Poi fu tutto un crescendo.
Nel giro di pochissimo tempo nessuna ragazza si considerava fidanzata se non riceveva un anello con diamante, e la febbre, dall’America, si sparse in tutto il mondo, ovviamente sollecitata dalle campagne pubblicitarie della De Beers. Persino le giapponesi, che non avevano alcuna tradizione di gioielli né tantomeno di fidanzamenti, si adeguarono trasformando il Paese del Sol Levante, in piena espansione dopo la seconda guerra mondiale, nel secondo più importante mercato internazionale per i diamanti dopo gli Stati Uniti. Europa e resto del mondo seguirono, Italia compresa, dove le campagne iniziarono nel 1967.
Nel frattempo cinema e letteratura continuarono a rendere omaggio allo slogan. Nel 1956, ad esempio, Ian Fleming intitolò “Diamonds are forever” la quarta avventura di James Bond, riproposta nella versione cinematografica 15 anni dopo con la fantastica colonna sonora cantata da Shirley Bassey.
E, soprattutto, dive e regine di allora e di tutto il mondo continuarono a scambiarsi la promessa d’amore con un diamante.
Da Grace Kelly che gli diede l’imprimatur più glamour, a Elizabeth Taylor con il suo diamante Krupp da 24 carati, a Jacqueline Kennedy che ne ricevette uno di 40 carati da Onassis. E così avanti nel tempo fino alle influencer dei giorni nostri che hanno reso il dono di un anello con diamante un’esperienza assolutamente digitale. Basta vedere i post di Meghan Markle, Kim Kardashian o Paris Hilton, ma anche ricordare l’ormai storica proposta pubblica di matrimonio di Fedez a Chiara Ferragni sul palco dell’arena di Verona!
In Italia però le cose all’inizio non furono così semplici. E qui parlo per esperienza professionale. I termini “fidanzato” e “fidanzata” vengono oggi utilizzati con disinvolta ironia e leggerezza. Ma così non era a fine anni ’60 quando la De Beers si rivolse alla J. Walter Thompson di Milano per rilanciare, a livello popolare, l’anello di fidanzamento con diamante anche in Italia. La missione appariva infatti “impossible”. Da noi la cerimonia del fidanzamento esisteva, anzi esisteva fin troppo! Ed esisteva in pieno periodo di contestazione femminista quando l’idea del tradizionale scambio degli anelli con “i so’ de lu” a casa dei “so’ de lé” faceva accapponare la pelle a chiunque la dovesse comunicare.
Ma esistono per fortuna le ricerche di mercato che, se ben fatte e soprattutto ben interpretate, possono offrire la soluzione a tanti problemi.

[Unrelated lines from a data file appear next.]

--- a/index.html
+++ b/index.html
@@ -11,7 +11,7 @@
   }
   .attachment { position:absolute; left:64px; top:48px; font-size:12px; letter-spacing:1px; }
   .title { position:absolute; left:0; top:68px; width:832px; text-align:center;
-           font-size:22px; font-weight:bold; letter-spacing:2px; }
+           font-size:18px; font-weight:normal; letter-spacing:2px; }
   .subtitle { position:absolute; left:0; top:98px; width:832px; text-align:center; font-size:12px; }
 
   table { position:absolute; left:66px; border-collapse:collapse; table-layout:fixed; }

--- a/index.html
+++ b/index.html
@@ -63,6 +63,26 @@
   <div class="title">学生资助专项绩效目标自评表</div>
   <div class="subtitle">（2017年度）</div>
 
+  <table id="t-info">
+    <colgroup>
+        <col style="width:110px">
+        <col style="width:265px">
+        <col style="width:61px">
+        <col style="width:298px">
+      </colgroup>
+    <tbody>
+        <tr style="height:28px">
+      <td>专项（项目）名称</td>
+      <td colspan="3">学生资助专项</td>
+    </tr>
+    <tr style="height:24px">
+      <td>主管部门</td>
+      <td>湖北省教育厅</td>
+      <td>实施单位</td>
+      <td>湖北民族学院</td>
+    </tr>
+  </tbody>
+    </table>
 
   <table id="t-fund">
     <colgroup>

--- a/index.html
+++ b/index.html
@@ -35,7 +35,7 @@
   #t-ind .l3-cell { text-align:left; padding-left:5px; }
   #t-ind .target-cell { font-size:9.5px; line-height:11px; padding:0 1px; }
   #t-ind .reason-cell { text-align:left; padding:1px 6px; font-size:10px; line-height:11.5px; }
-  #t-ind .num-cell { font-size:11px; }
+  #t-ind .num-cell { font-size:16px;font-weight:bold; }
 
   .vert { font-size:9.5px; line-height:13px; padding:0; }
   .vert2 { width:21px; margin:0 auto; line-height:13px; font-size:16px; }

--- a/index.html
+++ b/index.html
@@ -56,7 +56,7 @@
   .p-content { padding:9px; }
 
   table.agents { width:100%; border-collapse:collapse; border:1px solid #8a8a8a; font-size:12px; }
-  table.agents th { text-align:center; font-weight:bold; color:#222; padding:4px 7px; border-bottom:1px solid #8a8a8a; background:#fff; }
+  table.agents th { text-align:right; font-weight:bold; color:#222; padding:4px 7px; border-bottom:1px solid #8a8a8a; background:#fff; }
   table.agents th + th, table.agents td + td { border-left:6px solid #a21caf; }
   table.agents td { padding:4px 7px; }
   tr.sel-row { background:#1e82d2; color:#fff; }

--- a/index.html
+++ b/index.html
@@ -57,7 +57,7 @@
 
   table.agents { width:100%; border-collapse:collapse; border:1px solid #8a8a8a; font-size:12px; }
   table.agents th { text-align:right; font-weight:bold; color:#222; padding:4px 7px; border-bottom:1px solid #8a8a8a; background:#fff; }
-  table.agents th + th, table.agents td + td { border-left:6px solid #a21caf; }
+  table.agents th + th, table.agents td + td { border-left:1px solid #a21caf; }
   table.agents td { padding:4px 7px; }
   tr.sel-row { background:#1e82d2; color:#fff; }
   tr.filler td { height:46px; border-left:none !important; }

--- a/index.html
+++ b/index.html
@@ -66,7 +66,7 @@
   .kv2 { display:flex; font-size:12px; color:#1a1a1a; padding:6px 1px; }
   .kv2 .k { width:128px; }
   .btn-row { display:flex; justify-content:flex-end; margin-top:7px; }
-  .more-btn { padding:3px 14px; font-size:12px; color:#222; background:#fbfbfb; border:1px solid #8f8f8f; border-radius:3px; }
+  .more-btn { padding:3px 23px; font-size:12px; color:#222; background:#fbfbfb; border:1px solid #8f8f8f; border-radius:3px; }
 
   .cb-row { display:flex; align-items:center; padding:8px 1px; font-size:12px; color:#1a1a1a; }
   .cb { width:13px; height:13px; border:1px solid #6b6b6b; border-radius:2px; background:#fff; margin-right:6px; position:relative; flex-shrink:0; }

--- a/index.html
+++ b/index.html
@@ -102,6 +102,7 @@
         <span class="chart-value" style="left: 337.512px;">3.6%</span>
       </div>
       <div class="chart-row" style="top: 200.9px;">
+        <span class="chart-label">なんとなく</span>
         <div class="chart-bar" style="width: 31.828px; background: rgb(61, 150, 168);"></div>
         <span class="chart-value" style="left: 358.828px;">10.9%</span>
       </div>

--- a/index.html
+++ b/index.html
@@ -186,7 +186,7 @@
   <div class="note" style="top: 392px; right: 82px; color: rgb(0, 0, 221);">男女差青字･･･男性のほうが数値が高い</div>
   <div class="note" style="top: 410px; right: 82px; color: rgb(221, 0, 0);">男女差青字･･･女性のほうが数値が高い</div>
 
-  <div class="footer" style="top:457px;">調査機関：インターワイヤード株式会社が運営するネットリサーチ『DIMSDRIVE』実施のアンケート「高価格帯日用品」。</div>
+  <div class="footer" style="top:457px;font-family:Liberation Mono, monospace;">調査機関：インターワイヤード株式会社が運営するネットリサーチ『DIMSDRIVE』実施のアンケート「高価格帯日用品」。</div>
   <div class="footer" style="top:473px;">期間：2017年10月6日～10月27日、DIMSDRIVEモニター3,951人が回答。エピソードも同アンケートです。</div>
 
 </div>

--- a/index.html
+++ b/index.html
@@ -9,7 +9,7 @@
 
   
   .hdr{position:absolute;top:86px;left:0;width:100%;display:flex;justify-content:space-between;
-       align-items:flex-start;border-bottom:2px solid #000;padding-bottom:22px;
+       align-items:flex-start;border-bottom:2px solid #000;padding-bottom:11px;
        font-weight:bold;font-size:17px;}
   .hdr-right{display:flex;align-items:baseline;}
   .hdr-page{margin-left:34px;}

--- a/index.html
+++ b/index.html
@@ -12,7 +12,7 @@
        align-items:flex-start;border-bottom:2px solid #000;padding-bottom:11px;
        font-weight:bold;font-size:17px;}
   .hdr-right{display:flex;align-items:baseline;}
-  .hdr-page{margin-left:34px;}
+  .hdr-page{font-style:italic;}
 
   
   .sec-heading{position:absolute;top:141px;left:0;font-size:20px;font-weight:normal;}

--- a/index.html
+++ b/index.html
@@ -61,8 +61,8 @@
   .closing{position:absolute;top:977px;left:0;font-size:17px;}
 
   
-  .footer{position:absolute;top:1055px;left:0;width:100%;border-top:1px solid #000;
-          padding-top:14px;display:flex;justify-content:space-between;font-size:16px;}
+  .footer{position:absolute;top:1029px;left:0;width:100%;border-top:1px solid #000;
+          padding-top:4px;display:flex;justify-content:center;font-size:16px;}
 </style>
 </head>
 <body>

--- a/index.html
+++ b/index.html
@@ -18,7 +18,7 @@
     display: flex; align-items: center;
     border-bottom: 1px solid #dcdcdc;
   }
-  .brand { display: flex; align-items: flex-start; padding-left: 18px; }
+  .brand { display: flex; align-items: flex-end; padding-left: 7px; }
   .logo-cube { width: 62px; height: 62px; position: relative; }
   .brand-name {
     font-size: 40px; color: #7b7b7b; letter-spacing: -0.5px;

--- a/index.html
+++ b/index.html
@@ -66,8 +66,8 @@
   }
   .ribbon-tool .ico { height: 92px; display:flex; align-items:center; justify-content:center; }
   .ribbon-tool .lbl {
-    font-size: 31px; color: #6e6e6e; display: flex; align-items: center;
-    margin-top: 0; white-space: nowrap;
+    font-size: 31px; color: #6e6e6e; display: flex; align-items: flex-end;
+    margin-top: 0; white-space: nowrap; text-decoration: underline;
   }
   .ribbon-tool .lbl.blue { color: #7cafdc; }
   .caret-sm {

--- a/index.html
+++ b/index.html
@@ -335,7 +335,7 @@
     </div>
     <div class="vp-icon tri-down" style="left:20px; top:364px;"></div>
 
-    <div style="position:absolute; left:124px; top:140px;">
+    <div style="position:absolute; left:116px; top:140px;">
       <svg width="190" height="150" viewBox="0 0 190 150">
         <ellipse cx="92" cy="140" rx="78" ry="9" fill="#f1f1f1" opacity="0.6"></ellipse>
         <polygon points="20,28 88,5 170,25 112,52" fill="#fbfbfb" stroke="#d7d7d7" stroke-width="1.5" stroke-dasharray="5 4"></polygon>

Si scoprì infatti che il rifiuto del fidanzamento stava nella parola stessa, nel coinvolgimento delle famiglie e nell’ufficialità dell’istituzione. I ragazzi non avevano niente contro una relazione sentimentale, purché gestita da loro e soprattutto privata. E alle ragazze (anche a quelle con le gonne lunghe a fiori e gli zoccoloni) l’idea dell’anello piaceva.
Eccome, se piaceva!
È stato sufficiente dare una spolveratina al design del prodotto, definirlo “anello d’amore” anziché “di fidanzamento” e mostrare l’intimità di una coppia giovane e moderna con la scritta “Un diamante è per sempre”.
E la magia delle vendite si materializzò di nuovo. Anche in Italia.
Ancor oggi quello degli anelli di fidanzamento è un “caso” studiato nelle principali facoltà di marketing americane, e non solo, come esempio di tecniche di comunicazione innovative, complessità di linguaggio e longevità.
Non è stato infatti mai più cambiato negli annunci e spot pubblicitari della De Beers a riprova che uno slogan, come un diamante, può essere per sempre.